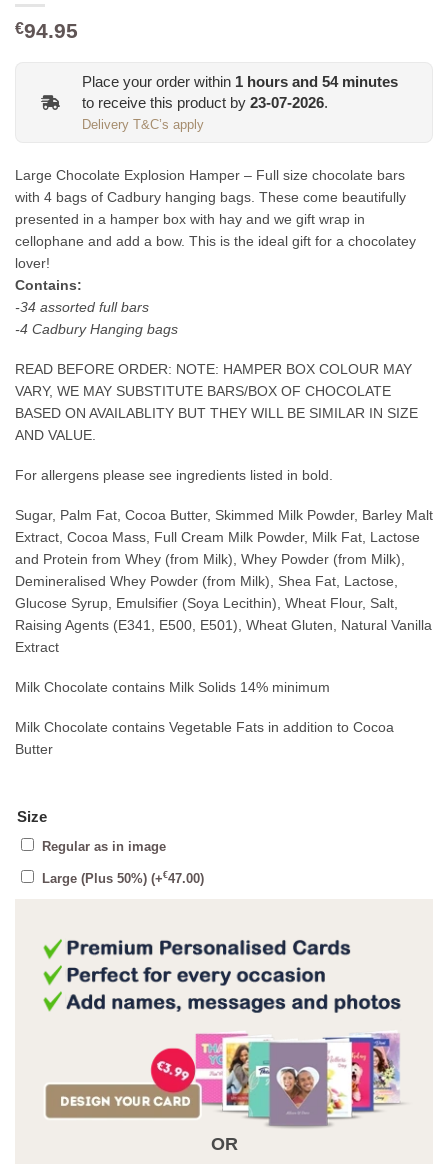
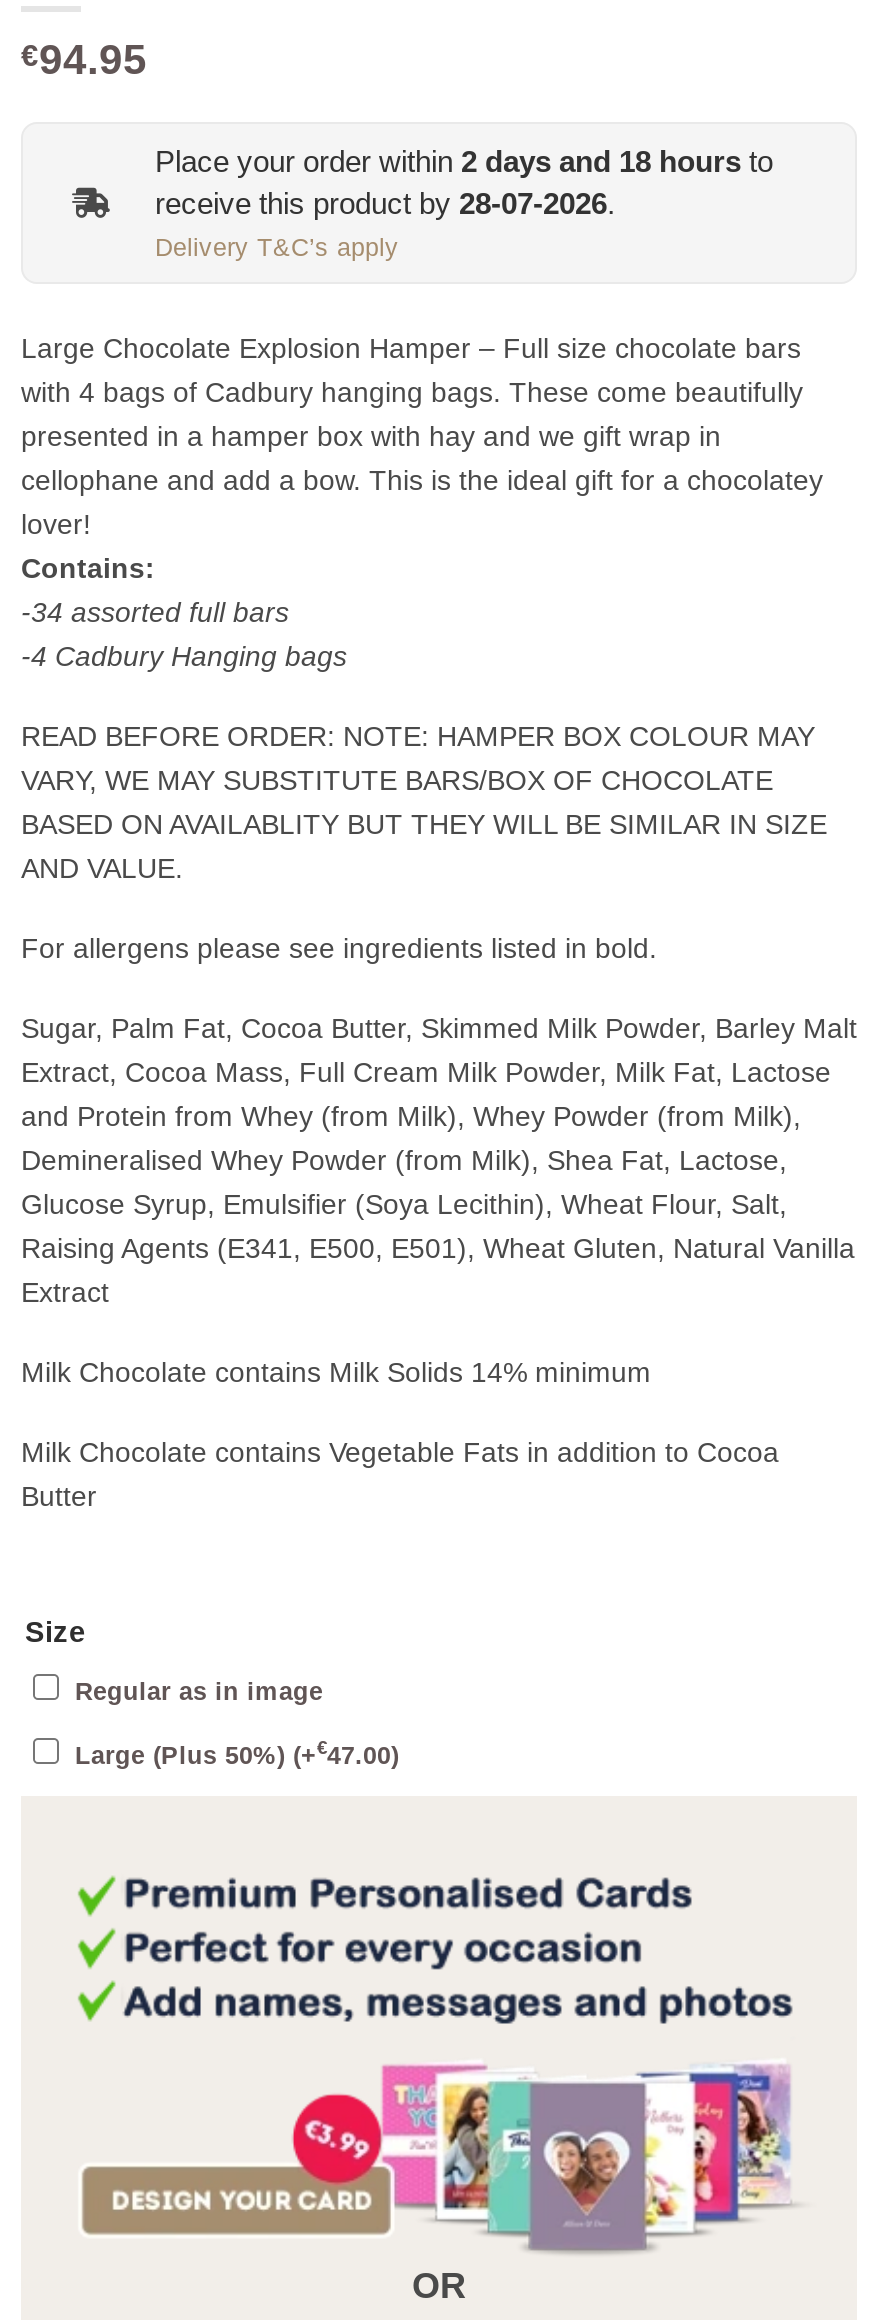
- Place your order within 1 hours and 54 minutes
- to receive this product by 23-07-2026.
+ Place your order within 2 days and 18 hours to
+ receive this product by 28-07-2026.
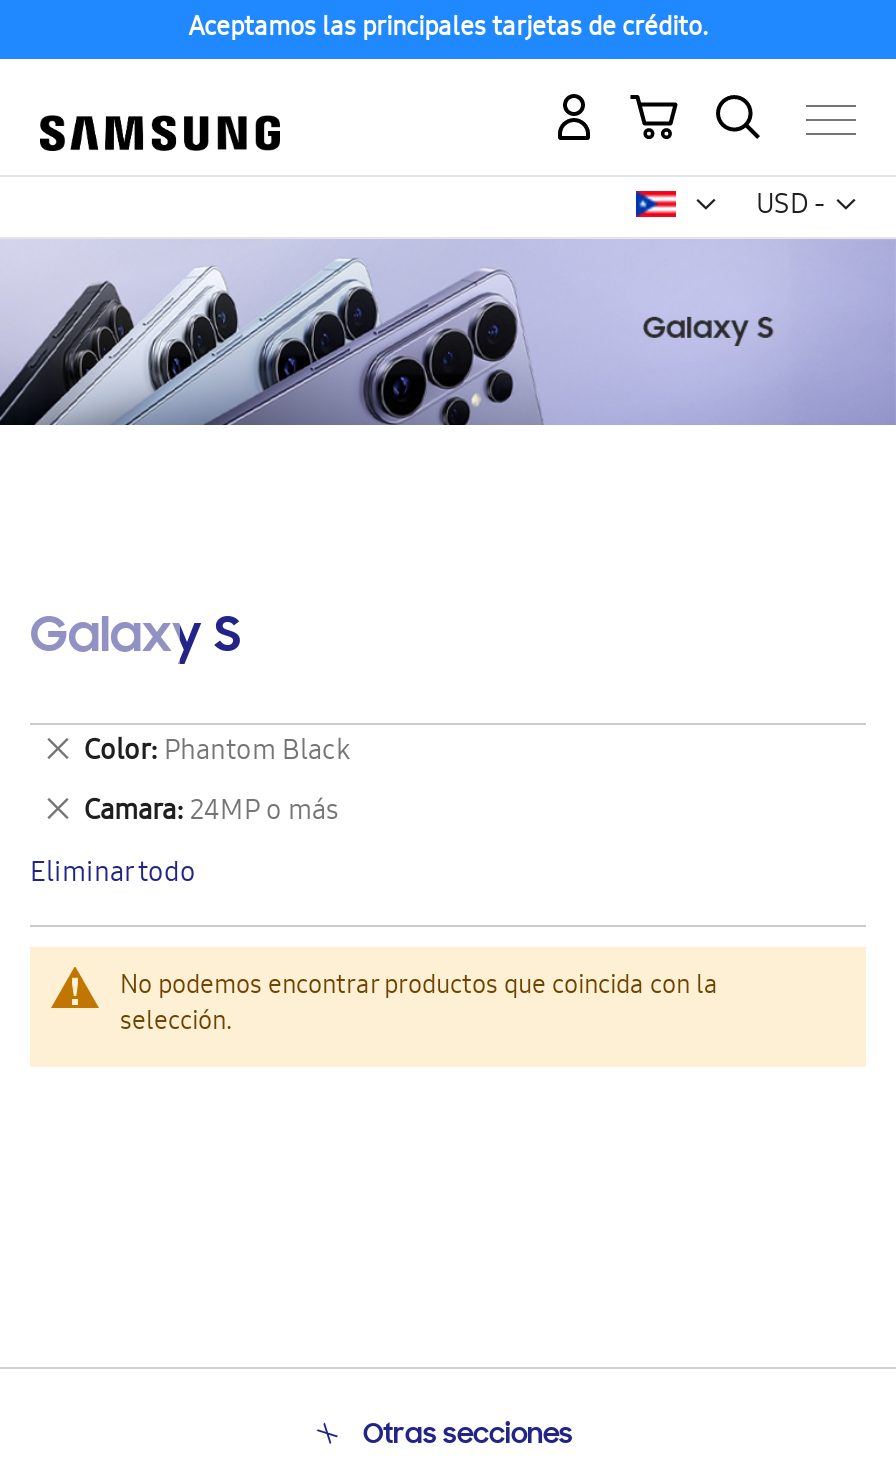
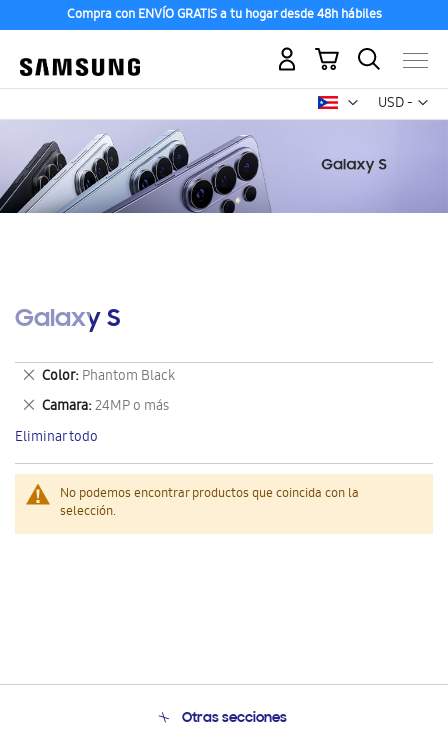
- Aceptamos las principales tarjetas de crédito.
+ Compra con ENVÍO GRATIS a tu hogar desde 48h hábiles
* * * * * * *
- [Task statement] Each record above should be repeated exactly, please, without pictures.

- [Answer space]
- Place your order within 1 hours and 54 minutes
- to receive this product by 23-07-2026.
+ Place your order within 2 days and 18 hours to
+ receive this product by 28-07-2026.
- Aceptamos las principales tarjetas de crédito.
+ Compra con ENVÍO GRATIS a tu hogar desde 48h hábiles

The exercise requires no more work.